The constituent parts of the examined model: (\(a\)) Utility terrain vehicle, (\(b\)) Tracked personnel carrier vehicle, and (\(c\)) Road surface with generic-shaped obstacles

The examined model consists of 379 bodies and 389 joints, in total. Moreover, 854 contact pairs are defined, while the total number of bushings and forces used in this model is 398. Concerning the results of the analysis, the multi-pass effect is clearly demonstrated by observing the plastic sinkage resulting both from the UTV and from the tracked vehicle (see Fig. 21). In addition, both vehicles interact with the generic-shaped obstacles during their course.

Fig. 21
figure 21

Multi-pass effect – Road surface with generic-shaped obstacles: Resulting soil plastic sinkage in shared road model

6 Conclusions

In the present study, a holistic approach for the simulation of wheeled vehicles on soft-soil terrain was proposed. For this, a new, fast, and memory-efficient road and contact model was developed. In addition, a generalization of the presented methods was also performed for tracked vehicles and for the cases where both wheeled and tracked vehicles co-exist in a model and, thus, a shared road model must be employed. Using the proposed methods, real-life applications involving complex phenomena can be properly handled.

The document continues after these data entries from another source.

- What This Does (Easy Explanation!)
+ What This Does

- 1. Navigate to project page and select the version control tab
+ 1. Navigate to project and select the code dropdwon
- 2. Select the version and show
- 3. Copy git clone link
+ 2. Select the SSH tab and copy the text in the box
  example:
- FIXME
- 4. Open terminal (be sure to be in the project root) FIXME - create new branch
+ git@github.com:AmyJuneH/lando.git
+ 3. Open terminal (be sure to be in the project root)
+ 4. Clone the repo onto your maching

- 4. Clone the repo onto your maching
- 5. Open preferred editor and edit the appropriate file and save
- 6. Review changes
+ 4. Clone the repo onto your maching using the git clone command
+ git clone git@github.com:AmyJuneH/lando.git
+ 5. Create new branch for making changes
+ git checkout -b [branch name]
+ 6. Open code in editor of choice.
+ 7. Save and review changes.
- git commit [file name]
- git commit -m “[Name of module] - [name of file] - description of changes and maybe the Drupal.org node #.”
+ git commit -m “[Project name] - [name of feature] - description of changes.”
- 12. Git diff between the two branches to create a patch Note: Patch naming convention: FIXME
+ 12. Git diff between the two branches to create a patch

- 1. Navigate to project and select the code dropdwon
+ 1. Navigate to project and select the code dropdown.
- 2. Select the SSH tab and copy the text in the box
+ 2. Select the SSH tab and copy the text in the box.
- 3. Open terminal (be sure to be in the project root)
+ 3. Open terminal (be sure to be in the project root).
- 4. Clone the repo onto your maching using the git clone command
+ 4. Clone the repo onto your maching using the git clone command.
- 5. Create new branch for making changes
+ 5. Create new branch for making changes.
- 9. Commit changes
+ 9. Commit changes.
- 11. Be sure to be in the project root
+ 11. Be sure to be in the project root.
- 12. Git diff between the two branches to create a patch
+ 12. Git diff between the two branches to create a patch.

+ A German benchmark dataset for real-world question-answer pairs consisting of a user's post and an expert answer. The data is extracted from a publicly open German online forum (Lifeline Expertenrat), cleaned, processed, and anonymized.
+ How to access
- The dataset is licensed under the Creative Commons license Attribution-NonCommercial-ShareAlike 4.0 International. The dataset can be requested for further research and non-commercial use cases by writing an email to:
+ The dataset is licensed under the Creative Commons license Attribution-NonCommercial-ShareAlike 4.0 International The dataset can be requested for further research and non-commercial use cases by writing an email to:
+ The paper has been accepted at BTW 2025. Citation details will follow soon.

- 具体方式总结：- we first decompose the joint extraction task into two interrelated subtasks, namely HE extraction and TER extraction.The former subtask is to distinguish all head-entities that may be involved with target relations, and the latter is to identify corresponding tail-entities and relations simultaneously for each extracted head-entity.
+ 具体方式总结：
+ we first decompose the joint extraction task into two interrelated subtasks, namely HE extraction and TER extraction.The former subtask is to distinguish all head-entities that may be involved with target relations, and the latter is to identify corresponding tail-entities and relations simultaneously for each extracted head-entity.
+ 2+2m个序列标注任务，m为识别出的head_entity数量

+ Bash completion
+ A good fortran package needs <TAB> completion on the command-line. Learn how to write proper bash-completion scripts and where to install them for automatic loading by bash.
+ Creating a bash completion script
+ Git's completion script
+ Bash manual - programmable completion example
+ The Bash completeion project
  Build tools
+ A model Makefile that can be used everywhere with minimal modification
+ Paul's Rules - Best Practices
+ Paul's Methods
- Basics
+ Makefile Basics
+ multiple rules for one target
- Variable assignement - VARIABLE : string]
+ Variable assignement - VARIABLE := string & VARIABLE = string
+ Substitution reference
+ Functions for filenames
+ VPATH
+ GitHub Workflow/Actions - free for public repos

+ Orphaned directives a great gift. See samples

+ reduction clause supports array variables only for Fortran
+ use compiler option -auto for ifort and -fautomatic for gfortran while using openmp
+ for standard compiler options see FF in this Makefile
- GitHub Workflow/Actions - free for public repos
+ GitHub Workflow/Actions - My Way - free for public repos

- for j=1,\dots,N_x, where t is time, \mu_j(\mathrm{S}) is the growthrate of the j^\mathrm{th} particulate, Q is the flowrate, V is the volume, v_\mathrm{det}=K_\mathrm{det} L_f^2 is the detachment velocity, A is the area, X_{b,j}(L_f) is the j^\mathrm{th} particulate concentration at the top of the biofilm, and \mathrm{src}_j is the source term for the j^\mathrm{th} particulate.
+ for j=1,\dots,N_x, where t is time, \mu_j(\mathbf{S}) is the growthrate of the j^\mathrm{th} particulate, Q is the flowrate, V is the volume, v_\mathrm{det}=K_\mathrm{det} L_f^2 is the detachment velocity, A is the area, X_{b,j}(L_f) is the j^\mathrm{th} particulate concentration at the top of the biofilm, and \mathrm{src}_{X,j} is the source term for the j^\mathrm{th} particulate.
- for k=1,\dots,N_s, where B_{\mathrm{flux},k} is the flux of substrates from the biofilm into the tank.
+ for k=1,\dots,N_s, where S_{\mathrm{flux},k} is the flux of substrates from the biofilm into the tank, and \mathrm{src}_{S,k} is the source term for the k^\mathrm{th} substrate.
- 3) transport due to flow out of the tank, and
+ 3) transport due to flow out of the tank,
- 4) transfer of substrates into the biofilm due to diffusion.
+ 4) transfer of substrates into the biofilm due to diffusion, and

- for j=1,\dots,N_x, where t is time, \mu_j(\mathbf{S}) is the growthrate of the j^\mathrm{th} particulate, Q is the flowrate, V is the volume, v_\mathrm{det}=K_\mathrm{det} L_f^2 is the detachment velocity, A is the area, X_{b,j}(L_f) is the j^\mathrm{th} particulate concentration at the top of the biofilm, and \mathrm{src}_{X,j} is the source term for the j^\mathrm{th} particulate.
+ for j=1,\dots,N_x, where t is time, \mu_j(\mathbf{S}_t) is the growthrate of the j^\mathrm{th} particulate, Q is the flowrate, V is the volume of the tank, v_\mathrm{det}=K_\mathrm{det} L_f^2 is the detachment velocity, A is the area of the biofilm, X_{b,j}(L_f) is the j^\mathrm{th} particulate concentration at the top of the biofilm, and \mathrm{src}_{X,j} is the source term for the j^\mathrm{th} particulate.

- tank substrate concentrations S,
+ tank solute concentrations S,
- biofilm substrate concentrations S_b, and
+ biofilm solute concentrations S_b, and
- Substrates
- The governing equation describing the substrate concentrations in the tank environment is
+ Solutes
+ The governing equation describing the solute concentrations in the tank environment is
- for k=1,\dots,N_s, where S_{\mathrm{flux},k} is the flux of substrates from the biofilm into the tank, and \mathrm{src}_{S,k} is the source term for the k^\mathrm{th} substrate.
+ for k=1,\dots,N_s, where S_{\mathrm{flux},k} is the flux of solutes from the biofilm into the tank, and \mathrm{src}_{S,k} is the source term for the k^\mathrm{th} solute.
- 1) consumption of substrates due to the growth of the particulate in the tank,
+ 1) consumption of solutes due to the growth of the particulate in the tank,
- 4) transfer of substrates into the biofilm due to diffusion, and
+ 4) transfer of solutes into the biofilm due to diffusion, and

Specifically, a distinct feature of the new road model stems from its ability to handle large road scenarios by allocating the memory for each spring when it is first needed, resulting in low memory allocation of the simulation code. Moreover, the height-field data structure is augmented with the soil properties and the soil compaction parameters in this work, while the rectangular grid structure used here leads to fast execution of the code. It is also worth noting that it is possible to define generic-shaped obstacles with different soft-soil properties in comparison to the whole soil area.

Subsequently, a computationally efficient tire–soil contact model, which enables the use of rough terrain geometries, was also presented here. More specifically, two different approaches were developed, namely the radial basis function interpolation method and the 3D envelo** contact model. Nonetheless, the core idea in both cases remains the same. That is, both contact models use the springs enclosed in the tire contact patch area to derive a proper equivalent plane and, thus, to provide the corresponding soil elevation and local inclinations of the road surface.

Finally, the proposed methods were implemented in Altair’s multi-body simulation software MotionSolve, and numerous engineering problems were examined to demonstrate their effectiveness and applicability in complex real-life applications. In particular, a detailed validation of the proposed soft-soil tire model was initially performed by using available experimental data. In all cases, a very good agreement was observed between the simulation results and the corresponding experimental data. Moreover, the developed model was tested in various advanced maneuvers, incorporating rough terrain geometries, passing over obstacles, and the phenomena related to the multi-pass effect. Lastly, a variety of wheeled and tracked vehicle models was used in these maneuvers, including a planetary exploration rover, a utility terrain vehicle, the FED-Alpha vehicle, and a tracked personnel carrier vehicle.